Your Weekly, Sunday Interlude: “Joe Hill” #LaborDay

Tomorrow is Labor Day. For most it’s lost its meaning. That’s probably intentional. For many, Labor Day is just another sale day at a retail job. For fewer, it’s a day off before the kids start school or the chance to snag some gadget for cheap on Amazon. Sales, barbeques and back-to-school lists certainly distract from a day meant to honor employees. But distractions serve our 1%-ers and so-called public servants well, don’t they? I’ll bet most of you are reading this on one of the greatest contemporary distractions right now.  Pay no attention as to why we have a day to honor workers – the vast majority – or the power within that number. Because when all the people who serve, create and make things become truly aware of their massive strength in unity, it tends to balance the social and economic playing field far too much for employers.

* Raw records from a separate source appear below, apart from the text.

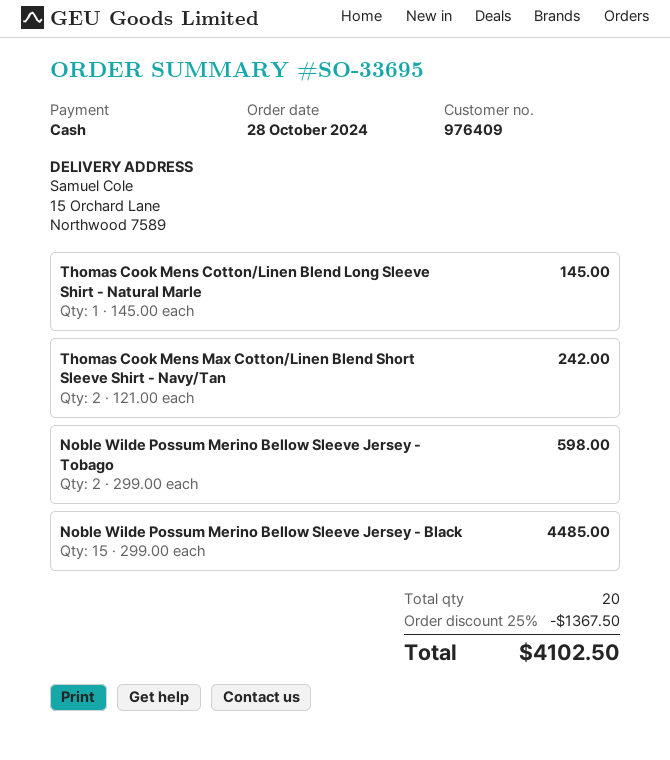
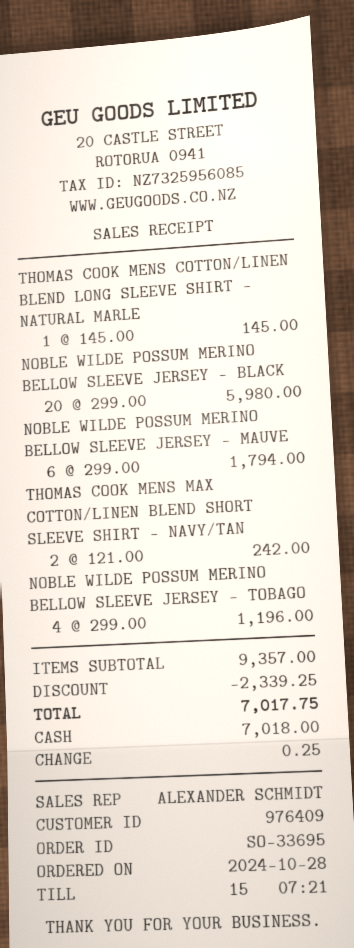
Noble Wilde Possum Merino Bellow Sleeve Jersey - Tobago: 2 x 299.00 = 598.00 -> 4 x 299.00 = 1196.00
Noble Wilde Possum Merino Bellow Sleeve Jersey - Black: 15 x 299.00 = 4485.00 -> 20 x 299.00 = 5980.00
NOBLE WILDE POSSUM MERINO BELLOW SLEEVE JERSEY - MAUVE: none -> 6 x 299.00 = 1794.00
discount: 1367.50 -> 2339.25
total: 4102.50 -> 7017.75

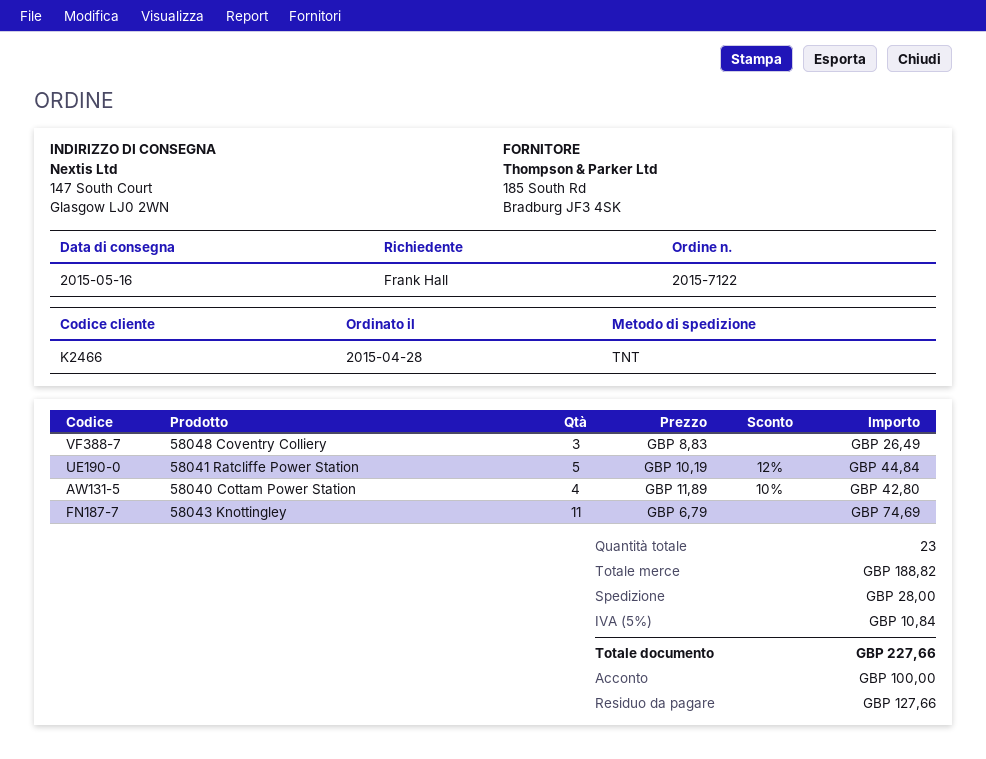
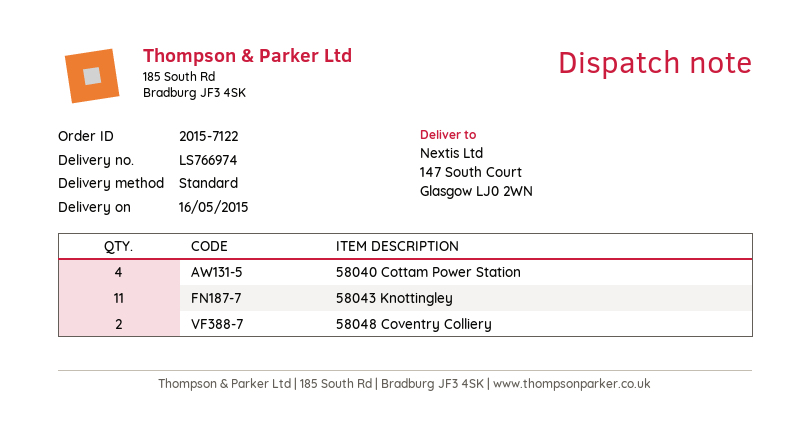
shipping method: TNT -> standard
58048 Coventry Colliery: 3 -> 2
58041 Ratcliffe Power Station: 5 -> none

Joe Hill was an US immigrant, laborer and union organizer in the early 1900s. And he was charged with murder for which many, including his birth country of Sweden, believed he was scapegoated as a way to punish him for his prominent role in the IWW (International Workers of the World) or Wobblies to organize workers. The song, written by  Earl Robinson, speaks to his legacy, which lives on. Many folk singers have performed and recorded “Joe Hill.” I selected the version sung by Joan Baez at Woodstock.

Industry was new when the Wobblies were demanding safer workplaces, better wages and weekends off. And that era did achieve many of the protections we have for workers today. (Note: “Protections” for people are “regulations” on employers.) Society has changed tremendously since 1910. But the dichotomy between what an employer wants and what employees want continues. Only big business has lobbyists representing them with big checks to influence policy and tip the scales just the right way. Wages are set just low enough for those working at or near minimum wage to survive week to week, so long as the government subsidizes those people with housing, food and medical assistance. Meanwhile, unions seldom even get a seat at the table when Congress considers wages or trade. They’ve have lost membership drastically, from about one-third of all workers in the 1950s to about ten percent today. You can make a pretty strong argument that the loss of union membership has hurt the working class and is quickly vanishing the middle class.

Dad often said, “Some day, there will be a revolution in this country.” And when he said it, he was referring to the rebellion of the majority toward their cultural oppression and suppression; the oppression of economic power, public policy, bigotry, division and greed. Should there be a country-wide (world-wide?) workers’ strike? Long overdue. But a vast majority of workers can’t afford to take off a day and risk losing their jobs to fight it! Yet workers of every stripe have that power right now. The 1960s brought many causes for social justice together; minority rights, women’s rights, farm workers’ right, the right for 18-year-olds to vote. This could be another tipping point for we the majority. Never forget, those striving to make life better and fairer have the power. It’s the unity that secretly terrifies the ones who win through exploitation.

R.I.P. Joe Hill.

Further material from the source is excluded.